Gibbs sampling is one of the fundamental modern Markov Chain Monte Carlo (MCMC) methods. Named after the American physicist Josiah Willard Gibbs, but developed by the brothers Stuart and Donald Geman, this technique was initially developed to address problems in image processing but quickly found applications across various fields of statistics and machine learning. At its core, Gibbs sampling is an algorithm for drawing samples from a multivariate probability distribution when direct sampling is difficult, but the conditional distribution of each variable is known and easy to sample.
The importance of Gibbs sampling lies in its ability to break down complex, high-dimensional problems into a series of simpler, lower-dimensional ones. This makes it particularly useful in Bayesian inference, where we often need to estimate posterior distributions that are analytically intractable. By iteratively sampling each variable conditioned on the current values of the others, Gibbs sampling provides a practical way to explore and characterize complex probability distributions.
This post is more or less a part 2 to my post about “Markov Chains and the Metropolis-Hastings Algorithm”, which is fitting as Gibbs Sampling is actually a special case of that algorithm. If you’re reading it and you get lost, check out that post as any needed background should be in there.

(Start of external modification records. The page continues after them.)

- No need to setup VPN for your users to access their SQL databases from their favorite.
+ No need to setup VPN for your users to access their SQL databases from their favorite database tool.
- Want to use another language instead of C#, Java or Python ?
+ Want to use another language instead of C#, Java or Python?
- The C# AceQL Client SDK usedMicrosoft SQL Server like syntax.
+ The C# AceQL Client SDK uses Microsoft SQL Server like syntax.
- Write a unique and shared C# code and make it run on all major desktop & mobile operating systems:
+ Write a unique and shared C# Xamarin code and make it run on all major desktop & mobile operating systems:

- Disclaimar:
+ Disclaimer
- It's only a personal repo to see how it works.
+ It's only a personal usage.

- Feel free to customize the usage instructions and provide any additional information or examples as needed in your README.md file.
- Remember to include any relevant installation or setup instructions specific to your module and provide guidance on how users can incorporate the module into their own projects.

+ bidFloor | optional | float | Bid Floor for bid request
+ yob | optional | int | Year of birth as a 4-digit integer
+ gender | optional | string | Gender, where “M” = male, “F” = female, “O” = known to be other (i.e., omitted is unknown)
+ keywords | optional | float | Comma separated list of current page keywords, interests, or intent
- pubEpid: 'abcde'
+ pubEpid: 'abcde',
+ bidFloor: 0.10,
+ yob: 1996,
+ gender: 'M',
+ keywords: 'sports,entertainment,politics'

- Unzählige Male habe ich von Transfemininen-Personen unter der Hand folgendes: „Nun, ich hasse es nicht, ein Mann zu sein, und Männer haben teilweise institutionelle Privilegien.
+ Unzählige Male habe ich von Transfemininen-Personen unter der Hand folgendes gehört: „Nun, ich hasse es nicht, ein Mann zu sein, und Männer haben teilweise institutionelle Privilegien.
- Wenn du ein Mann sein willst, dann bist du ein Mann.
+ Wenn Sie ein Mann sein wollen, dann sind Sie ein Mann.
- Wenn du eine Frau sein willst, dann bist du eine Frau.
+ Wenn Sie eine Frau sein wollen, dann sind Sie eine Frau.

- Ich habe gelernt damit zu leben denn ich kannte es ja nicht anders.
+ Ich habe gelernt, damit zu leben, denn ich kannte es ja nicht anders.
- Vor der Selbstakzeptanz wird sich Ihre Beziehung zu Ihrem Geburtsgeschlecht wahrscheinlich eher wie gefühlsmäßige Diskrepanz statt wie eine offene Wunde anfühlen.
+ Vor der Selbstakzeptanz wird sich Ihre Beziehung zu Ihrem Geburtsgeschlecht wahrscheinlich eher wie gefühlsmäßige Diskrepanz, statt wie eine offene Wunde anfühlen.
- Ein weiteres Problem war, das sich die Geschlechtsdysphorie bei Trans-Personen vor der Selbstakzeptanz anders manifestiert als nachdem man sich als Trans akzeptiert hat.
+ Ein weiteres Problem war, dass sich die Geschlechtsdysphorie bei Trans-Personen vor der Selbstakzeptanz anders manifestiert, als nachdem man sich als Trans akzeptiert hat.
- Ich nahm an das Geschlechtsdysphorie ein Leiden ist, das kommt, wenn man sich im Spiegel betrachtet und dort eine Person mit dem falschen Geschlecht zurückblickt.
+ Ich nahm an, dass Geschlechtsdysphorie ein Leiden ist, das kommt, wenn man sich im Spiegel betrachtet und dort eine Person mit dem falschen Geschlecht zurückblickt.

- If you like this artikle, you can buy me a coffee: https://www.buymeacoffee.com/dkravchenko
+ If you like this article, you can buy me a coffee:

The post goes as following
- Intro to Gibbs Sampling
- Example #1
- How to Choose a Sampler
- Example #2
If you see any issues, please send me an email. If you want to see any of the code that went into this, check out the notebook at https://github.com/HarrisonSantiago/WebsiteNotebooks
Understanding Gibbs Sampling
Gibbs sampling is a powerful method for generating samples from complex, difficult to sample from, multivariate probability distributions, where direct sampling from joint distributions is prohibitively difficult. Rather than tackle that beast, it leverages the conditional distributions, which are typically more manageable than their joint counterparts. The algorithm proceeds by iteratively sampling each variable from its conditional distribution, contingent upon the current values of all other variables in the system. This step-by-step approach gradually converges to the desired joint distribution of all variables, effectively building a comprehensive picture of the probabilistic landscape.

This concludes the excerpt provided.